While #722 produces a proper resource request for sbatch, it fails to work correctly: This request
#SBATCH --nodes=2
#SBATCH --ntasks=4
#SBATCH --gpus=4
...
# hard_disk_nvt_gpu(agg-88ab2b6305a8b249743764fc16e5c22e)
/home/joaander/miniforge3/bin/python /gpfs/accounts/sglotzer_root/sglotzer0/joaander/hoomd-validation/hoomd_validation/project.py run -o hard_disk_nvt_gpu -j agg-88ab2b6305a8b249743764fc16e5c22e
# Eligible to run:
# mpirun -n 4 /home/joaander/miniforge3/bin/python /gpfs/accounts/sglotzer_root/sglotzer0/joaander/hoomd-validation/hoomd_validation/project.py exec hard_disk_nvt_gpu agg-88ab2b6305a8b249743764fc16e5c22e
produces:
An ORTE daemon has unexpectedly failed after launch and before
communicating back to mpirun. This could be caused by a number
of factors, including an inability to create a connection back
to mpirun due to a lack of common network interfaces and/or no
route found between them.

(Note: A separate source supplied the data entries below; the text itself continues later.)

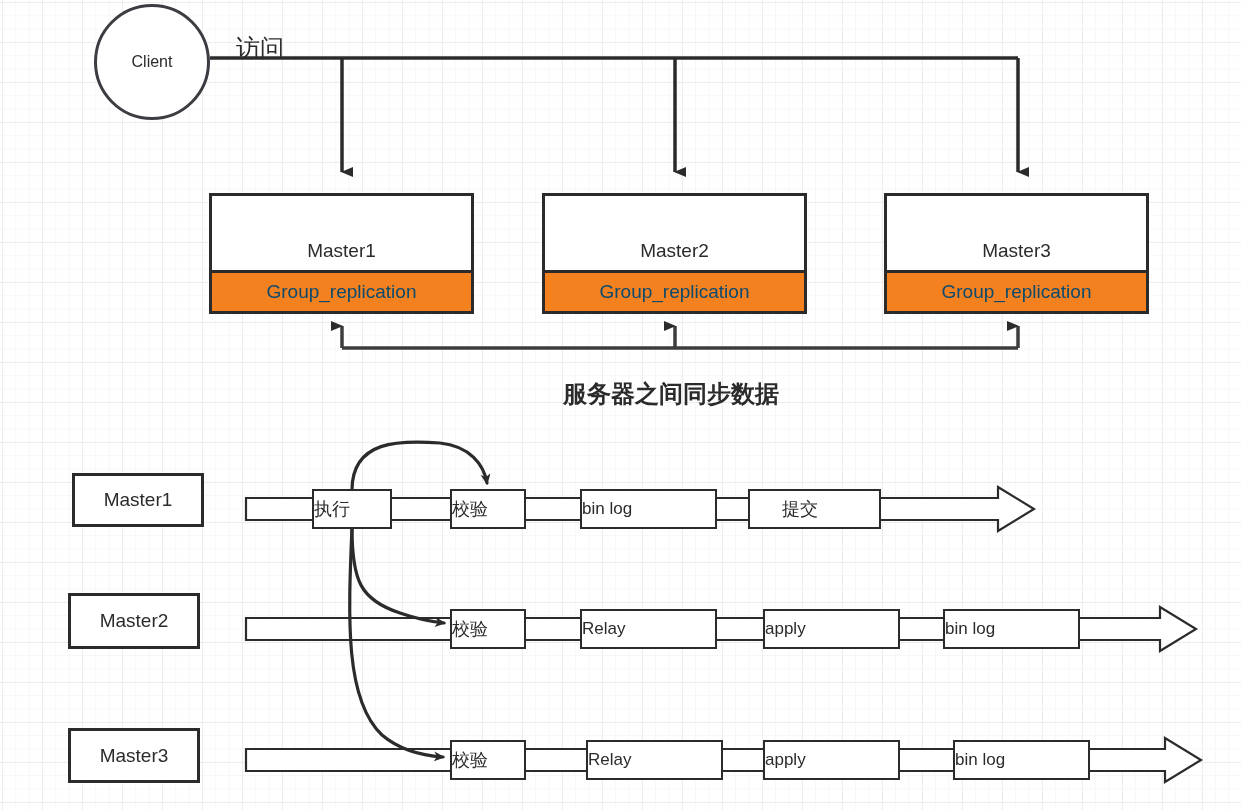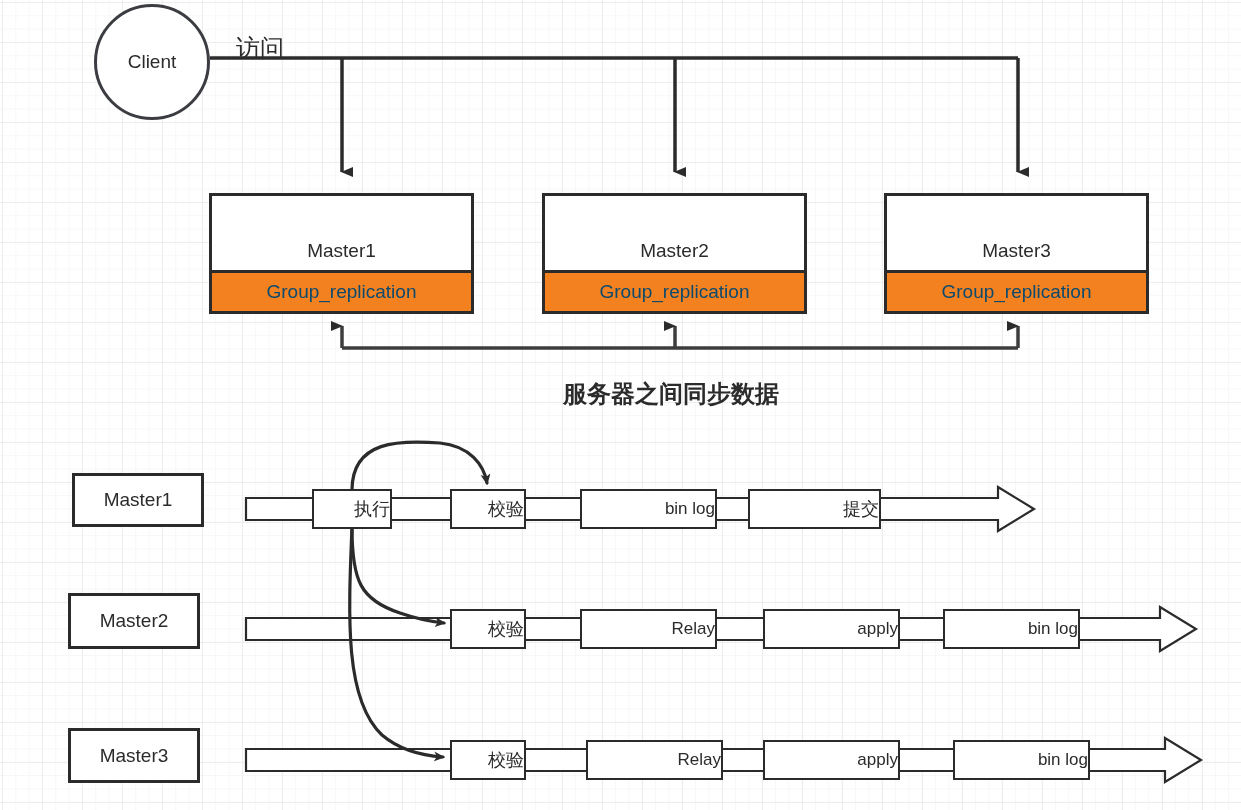--- a/index.html
+++ b/index.html
@@ -44,21 +44,21 @@
     left: 94px; top: 4px;
     width: 116px; height: 116px;
     border: 3px solid #3b3d42;
     border-radius: 50%;
     background: #ffffff;
     display: flex;
     align-items: center;
     justify-content: center;
     box-sizing: border-box;
   }
-  .client-circle span { font-size: 19px; color: #2b2b2b; }
+  .client-circle span { font-size: 16px; color: #2b2b2b; }
 
   
   .master-box {
     position: absolute;
     box-sizing: border-box;
     border: 3px solid #2b2b2b;
     background: #ffffff;
     display: flex;
     flex-direction: column;
   }
@@ -95,21 +95,21 @@
   }
 
   
   .stage {
     position: absolute;
     box-sizing: border-box;
     border: 2px solid #2b2b2b;
     background: #ffffff;
     display: flex;
     align-items: center;
-    justify-content: flex-end;
+    justify-content: flex-start;
     font-size: 17px;
     color: #2b2b2b;
     z-index: 4;
   }
   .stage.cjk { font-size: 18px; }
 
   
   .caption { font-size: 24px; color: #2b2b2b; }
 </style>
 </head>
@@ -201,21 +201,21 @@
 
   <div class="stage cjk" style="left:312px; top:489px; width:80px; height:40px;">
     <span>执行</span>
   </div>
   <div class="stage cjk" style="left:450px; top:489px; width:76px; height:40px;">
     <span>校验</span>
   </div>
   <div class="stage" style="left:580px; top:489px; width:137px; height:40px;">
     <span>bin log</span>
   </div>
-  <div class="stage cjk" style="left:748px; top:489px; width:133px; height:40px;">
+  <div class="stage cjk" style="left:748px; top:489px; width:133px; height:40px;padding-left:32px;">
     <span>提交</span>
   </div>
 
   <div class="stage cjk" style="left:450px; top:609px; width:76px; height:40px;">
     <span>校验</span>
   </div>
   <div class="stage" style="left:580px; top:609px; width:137px; height:40px;">
     <span>Relay</span>
   </div>
   <div class="stage" style="left:763px; top:609px; width:137px; height:40px;">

Please check network connectivity
(including firewalls and network routing requirements).
When I use this instead:
#SBATCH --ntasks=4
#SBATCH --gpus-per-task=1
#SBATCH --mem-per-cpu="30g"
mpirun is able to launch hoomd, but somehow SLURM_LOCALID is 0 on all ranks.... I will troubleshoot that further when testing the solution #777. In the meantime, multi-GPU jobs are still a bug on Great Lakes.